I have an imperfect rule of thumb for determining if something is of human construction or for the purposes of this exploration, divine. If the something under examination causes a sense of existential nausea, disorientation, and a deep feeling that is can't possibly work like that, it is divine³. If on the other hand it feels universal, simple, and ideal, it is the product of human effort.

The Hierarchy of Weirdness

This distinction science=divine/nature, art=made by human is more complex than just two separate categories. When humans create something, the created thing is contained, and is a function of, what already exists, so while art is the part of the universe that is created by humans, it also emerges from the part of the universe that isn't created by humans.

The human idea of the triangle choke (sankaku-jime) only works because humans have arms, legs and necks.
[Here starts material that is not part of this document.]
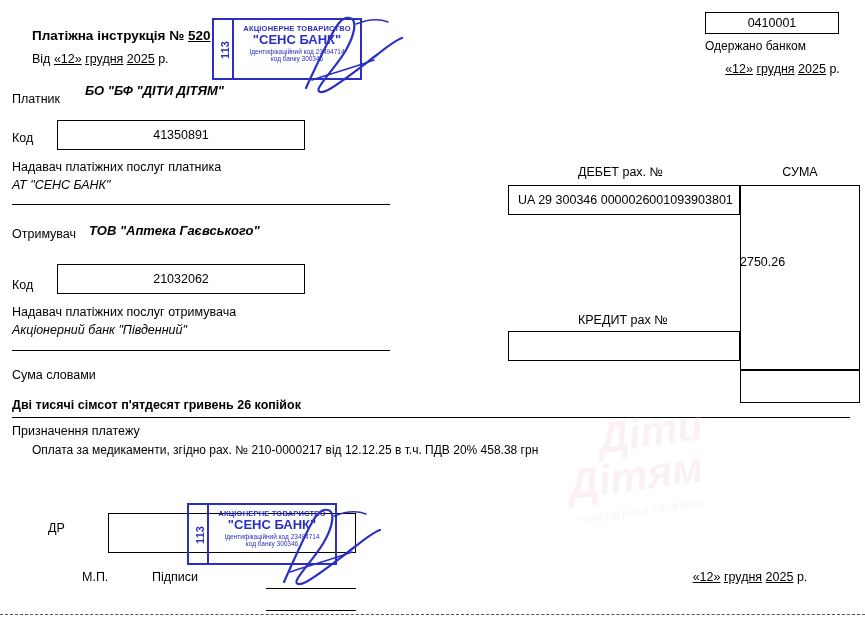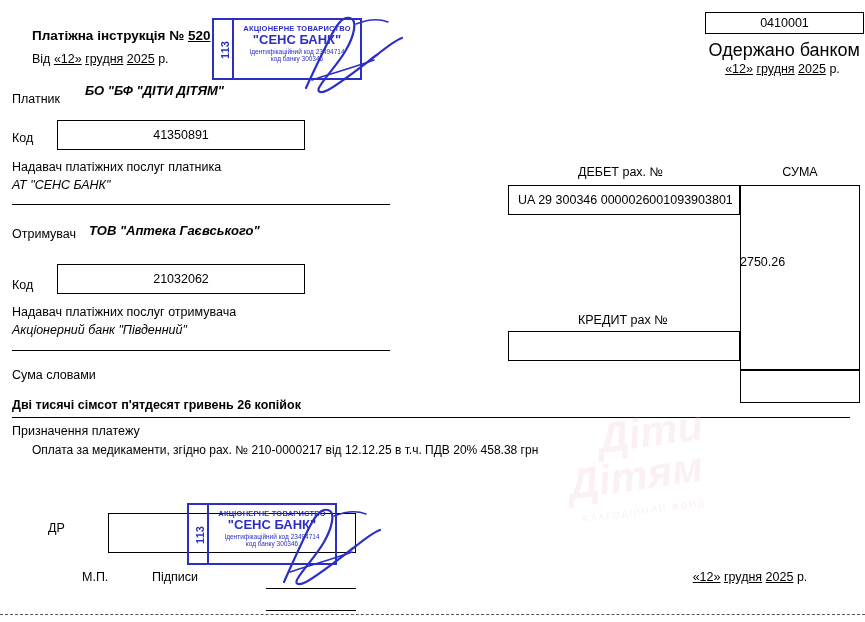"0410001" #recv-num-box { width: 159px -> 134px }
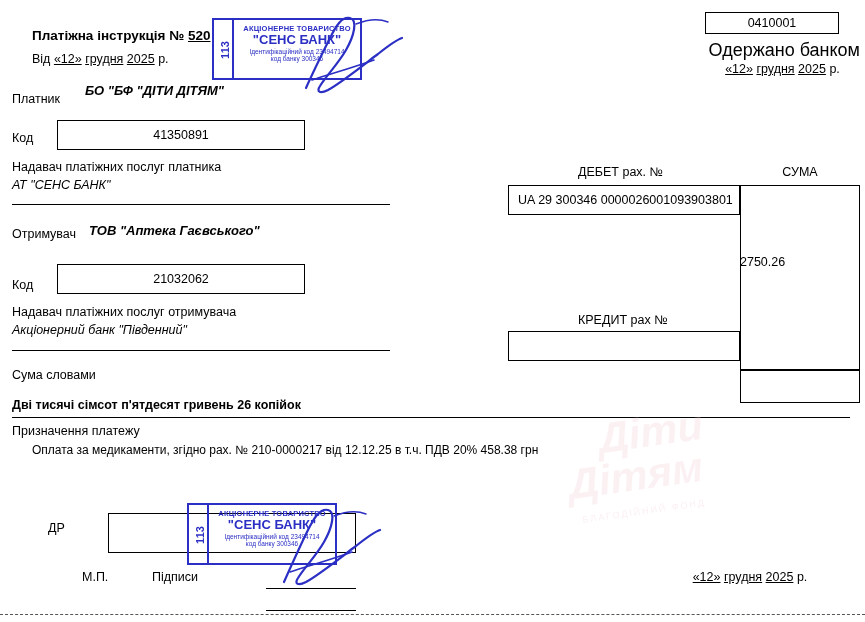"Одержано банком" #recv-by-bank { font-size: 18px -> 12px; text-align: right -> left }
It wouldn't be meaningful to talk about it in a universe without chokeable necks, but necks existed before human ideas. So the idea of a triangle exists both because of the specific context of humanity and also because humans created it.

More specifically, we can define a hierarchy of creation, or what a 16th Century Italian would call divine creation. At the top of the hierarchy we have eternal nature. Eternal nature gives rise to nature, which in turn gives rise to humans, which gives rise to human ideas. As shown below, the closer we get to eternal nature the greater the weirdness⁵ (from a human perspective).

hierarchy of weirdness

The real numbers are much closer to eternal nature⁴, whereas the integers are much closer to human ideas. This is why to human mind the integers feel more perfect, feel more divine. A hammer feels like the perfect tool to hammer a nail not because a hammer is closer to eternal nature or more divine, but because it isn't divine. Hammers feel like the perfect tool because they were invented by humans specifically to solve the human problem of hammering nails.

Kronecker, Cantor and God

Kronecker's quote about the integers being divine was not made so much because Kronecker wanted to elevate the reputation of the integers but because he wanted to damn infinity¹⁷. It was that reaction of horror at the creepy crawly bugs you see when you lift up the rock of Mathematics. The main target of Kronecker's campaign against infinity was the mathematician Cantor⁸ and his work on transfinites. Cantor viewed infinity in a much more positive light and he wasn't alone in this reaction.

"From the paradise that Cantor created for us no-one shall be able to expel us." - David Hilbert (1926)¹¹

Cantor's ideas also sparked a theological debate since if the mind can reason about infinity, perhaps the mind can also reason about God⁹. Cantor himself was deeply invested in the theological implications of his mathematical work. He believed that God was beyond the mind¹² and thus his mathematical work was not the result of his own effort but rather God was speaking through him.

This is an inversion of God of the gaps¹⁰ where the gaps filled in by the God of the filling and the lack of gaps is evidence of God rather than the reverse. This echos Descartes'¹⁴ deeply unsatisfying Trademark Argument of the existence of God because finite beings like humans can perceive aspects of God like infinity, we must only be able to perceive¹⁶ them because God exists.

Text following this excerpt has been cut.